Advocates began pushing the city for bird-safe building design measures in 2016, with early efforts focusing on an ordinance.

In 2020, advocates turned their focus to a planned update of the city’s sustainable development policy.

Prince said she and her allies were clear, from the beginning of their discussions with the planning department, that they were calling for bird safety requirements, not options.

“It’s an understanding they had from us, and they continued to indicate that was the direction they were taking,” said Prince.

She said the word “required” was used in the department’s presentations and slides until the end of 2023, and then there was “a reversal at the 11th hour.”

“We feel that we wasted four years, and in those four years, hundreds of buildings have gone up that in their lifetime are going to kill thousands of birds,” she said.

Strazzabosco said that he wasn’t going to dispute what bird advocates “may have heard or what they thought they heard.”

“I’m kind of uncomfortable talking about this he said, she said stuff because neither of us was in the room, but I can tell you that mandatory menu items were suggested, but anything presented was in the discussion phase; it wasn’t final,” he said.

Strazzabosco said that policy documents such as the sustainable development policy update don’t have the authority to create mandates; that typically requires an ordinance with a City Council vote behind it.

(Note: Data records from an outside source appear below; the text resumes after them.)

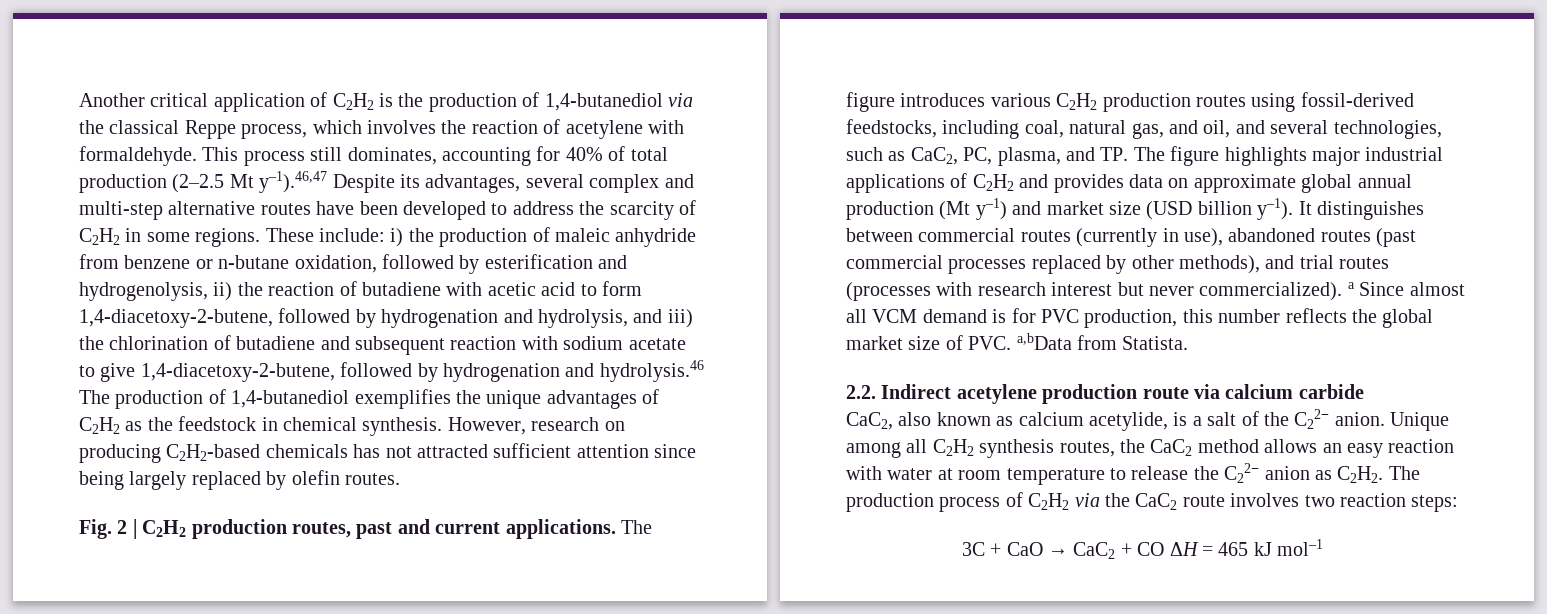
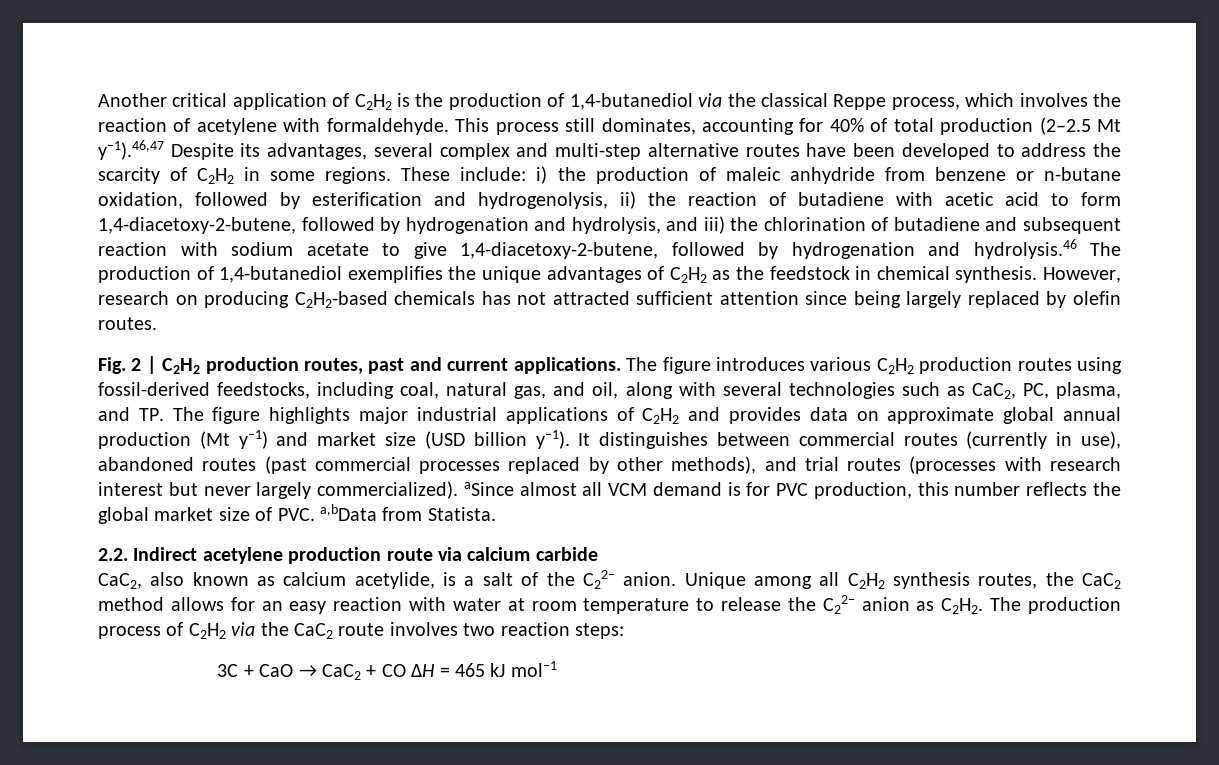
- The figure introduces various C2H2 production routes using fossil-derived feedstocks, including coal, natural gas, and oil, and several technologies, such as CaC2, PC, plasma, and TP. The figure highlights major industrial applications of C2H2 and provides data on approximate global annual production (Mt y–1) and market size (USD billion y–1).
+ The figure introduces various C2H2 production routes using fossil-derived feedstocks, including coal, natural gas, and oil, along with several technologies such as CaC2, PC, plasma, and TP. The figure highlights major industrial applications of C2H2 and provides data on approximate global annual production (Mt y–1) and market size (USD billion y–1).
- It distinguishes between commercial routes (currently in use), abandoned routes (past commercial processes replaced by other methods), and trial routes (processes with research interest but never commercialized). a Since almost all VCM demand is for PVC production, this number reflects the global market size of PVC. a,bData from Statista.
+ It distinguishes between commercial routes (currently in use), abandoned routes (past commercial processes replaced by other methods), and trial routes (processes with research interest but never largely commercialized). aSince almost all VCM demand is for PVC production, this number reflects the global market size of PVC. a,bData from Statista.
- Unique among all C2H2 synthesis routes, the CaC2 method allows an easy reaction with water at room temperature to release the C22− anion as C2H2.
+ Unique among all C2H2 synthesis routes, the CaC2 method allows for an easy reaction with water at room temperature to release the C22− anion as C2H2.

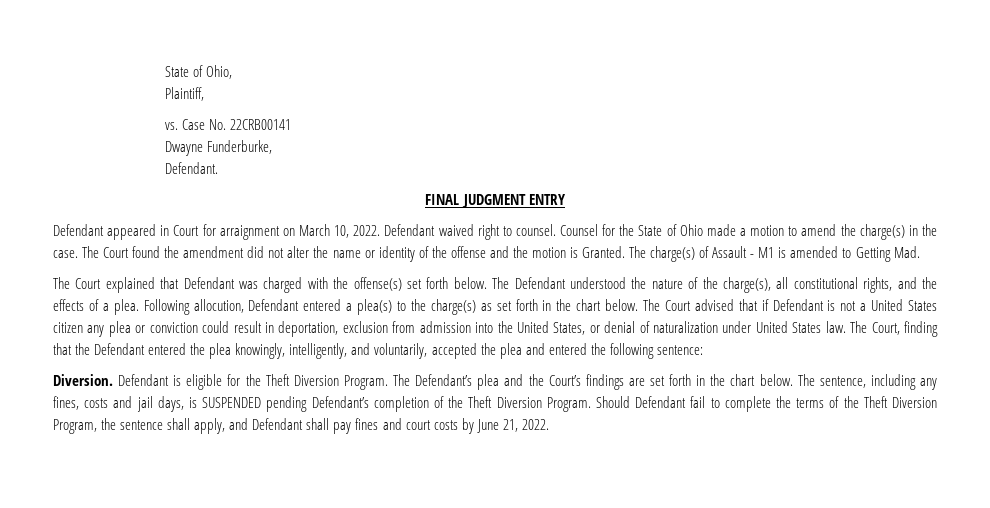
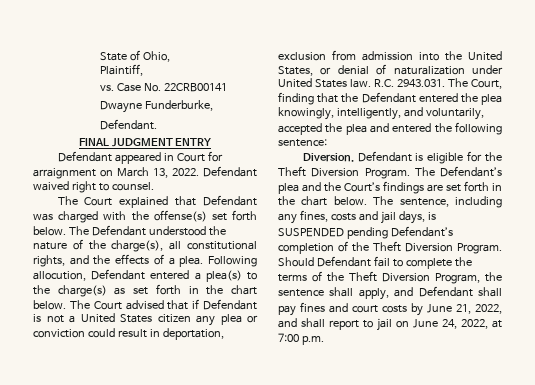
- Defendant appeared in Court for arraignment on March 10, 2022.
+ Defendant appeared in Court for arraignment on March 13, 2022.
- Counsel for the State of Ohio made a motion to amend the charge(s) in the case. The Court found the amendment did not alter the name or identity of the offense and the motion is Granted. The charge(s) of Assault - M1 is amended to Getting Mad.
- The Court, finding that the Defendant entered the plea knowingly, intelligently, and voluntarily, accepted the plea and entered the following sentence:
+ R.C. 2943.031. The Court, finding that the Defendant entered the plea knowingly, intelligently, and voluntarily, accepted the plea and entered the following sentence:
- Should Defendant fail to complete the terms of the Theft Diversion Program, the sentence shall apply, and Defendant shall pay fines and court costs by June 21, 2022.
+ Should Defendant fail to complete the terms of the Theft Diversion Program, the sentence shall apply, and Defendant shall pay fines and court costs by June 21, 2022, and shall report to jail on June 24, 2022, at 7:00 p.m.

At the nonprofit American Bird Conservancy, which tests and rates bird-safe building options, glass collisions program director Bryan Lenz said that point-based policies such as the Chicago sustainable development policy update are more effective than purely voluntary measures but less effective than requirements.

Faced with a menu of sustainable building methods and materials, developers tend to pick ones that are more familiar to them, such as water-conserving low-flow toilets, he said.

“I don’t think (Chicago’s proposed policy) would have the impact anybody was hoping for in terms of reducing collisions,” he said.

Since 2017, about 30 projects have chosen bird safety from Chicago’s menu of sustainable building strategies, Strazzabosco said. That’s approximately 10% of the projects that had to choose from the menu.

Other menu options include energy efficiency, greenhouse gas emissions reduction, landscape and green infrastructure, public health and community benefits, stormwater management, sustainable transportation, waste diversion and water use reduction.

The policy update was released as a draft April 15. A final policy will be posted online July 1, and the policy will be fully implemented in January, according to the planning department.

The owners of McCormick Place Lakeside are finalizing a contract to apply bird-friendly patterns to all the building’s windows, according to Clark.

The glass will be marked with tiny dots — applied via a removable film — that will warn birds they are approaching a hard surface. Workers are also closing blinds at the building, unless customers request otherwise.

Prince said that regardless of what happens with the proposed policy update, bird advocates plan to pursue an ordinance with bird-safe building requirements.

New York, San Francisco, Washington, D.C., Skokie and Evanston already have local laws with such requirements.

“We think that’s a direction that’s going to put the strongest protections in place,” Prince said.